The City Football Group, the brainchild of Manchester City CEO Ferran Soriano, has expanded massively since being founded in 2013.
At the time of writing, the holding company owns stakes in clubs based in England, France, Spain, Belgium, the United States, Australia, China, Japan, India and Uruguay.
Among these are Manchester City, MLS side New York City and Girona of the Spanish second division.
Now it looks like the group want to buy a team in the Netherlands, arguably one of the biggest footballing nations they're yet to own a club from.
ADO Den Haag, from the west-coast municipality of The Hague, play in the Eerste Divisie, which is the second tier of Dutch football.
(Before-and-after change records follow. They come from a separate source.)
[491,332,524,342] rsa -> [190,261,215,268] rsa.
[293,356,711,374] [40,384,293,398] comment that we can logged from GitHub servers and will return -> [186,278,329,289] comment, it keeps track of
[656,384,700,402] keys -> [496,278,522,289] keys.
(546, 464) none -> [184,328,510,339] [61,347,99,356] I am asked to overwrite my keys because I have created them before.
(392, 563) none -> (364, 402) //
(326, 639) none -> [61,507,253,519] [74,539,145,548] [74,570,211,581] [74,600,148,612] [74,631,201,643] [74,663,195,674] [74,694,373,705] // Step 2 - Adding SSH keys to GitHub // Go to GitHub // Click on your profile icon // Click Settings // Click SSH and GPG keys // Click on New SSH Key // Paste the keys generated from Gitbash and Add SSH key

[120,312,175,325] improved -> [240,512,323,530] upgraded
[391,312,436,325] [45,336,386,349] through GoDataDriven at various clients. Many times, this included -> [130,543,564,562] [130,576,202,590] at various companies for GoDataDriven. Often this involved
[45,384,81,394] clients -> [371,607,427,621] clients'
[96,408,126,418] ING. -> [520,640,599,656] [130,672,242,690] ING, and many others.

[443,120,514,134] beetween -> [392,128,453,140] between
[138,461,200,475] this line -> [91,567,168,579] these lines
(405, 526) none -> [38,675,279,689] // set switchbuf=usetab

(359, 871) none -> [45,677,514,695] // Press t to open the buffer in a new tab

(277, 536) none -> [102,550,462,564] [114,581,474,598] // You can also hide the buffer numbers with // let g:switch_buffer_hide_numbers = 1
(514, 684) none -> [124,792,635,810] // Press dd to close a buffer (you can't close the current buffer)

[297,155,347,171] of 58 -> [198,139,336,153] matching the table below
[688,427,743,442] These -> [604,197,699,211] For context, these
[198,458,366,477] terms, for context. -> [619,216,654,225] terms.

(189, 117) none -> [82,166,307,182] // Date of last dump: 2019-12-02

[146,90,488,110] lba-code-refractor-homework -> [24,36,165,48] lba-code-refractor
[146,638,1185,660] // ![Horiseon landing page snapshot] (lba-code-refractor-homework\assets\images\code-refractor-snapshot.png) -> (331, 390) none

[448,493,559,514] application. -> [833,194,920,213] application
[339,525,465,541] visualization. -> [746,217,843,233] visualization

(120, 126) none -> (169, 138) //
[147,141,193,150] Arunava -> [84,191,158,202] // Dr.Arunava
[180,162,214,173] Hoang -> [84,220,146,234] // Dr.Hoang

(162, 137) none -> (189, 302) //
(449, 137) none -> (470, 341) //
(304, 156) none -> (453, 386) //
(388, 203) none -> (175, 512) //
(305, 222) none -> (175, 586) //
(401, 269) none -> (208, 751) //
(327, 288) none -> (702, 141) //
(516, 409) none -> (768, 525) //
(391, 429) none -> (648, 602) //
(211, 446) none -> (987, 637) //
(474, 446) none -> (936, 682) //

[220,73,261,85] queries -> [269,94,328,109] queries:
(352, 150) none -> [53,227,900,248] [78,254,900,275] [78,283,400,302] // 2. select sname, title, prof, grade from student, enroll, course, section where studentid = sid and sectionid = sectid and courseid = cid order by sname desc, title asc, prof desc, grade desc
They suffered relegation last season after finishing rock bottom of the Eredivisie.
The club is in financial turmoil, with Voetbalzone reporting that they must find either a new owner or a bank guarantee of €5.1 million by November 1st, or face having their professional license revoked.
That could open the door for the CFG to swoop in and potentially rescue the club - and they may be able to get a lower price thanks to the time pressure Den Haag's owners are under to sell.
However, it isn't expected to be an uncontested race, with reports indicating that the club have confirmed that an unnamed Japanese group have shown interest in a takeover.
ADO Den Haag have already been deducted six points this season for their financial issues. If not for this penalty, they would currently be sitting pretty at the top of the league table after 11 games.
Manchester City, meanwhile, have long since been using the top two Dutch leagues as a place to send young talent, particularly in defence.
Angeliño and Oleksandr Zinchenko are among the biggest names who have returned to City's first team after a spell in the Eredivisie.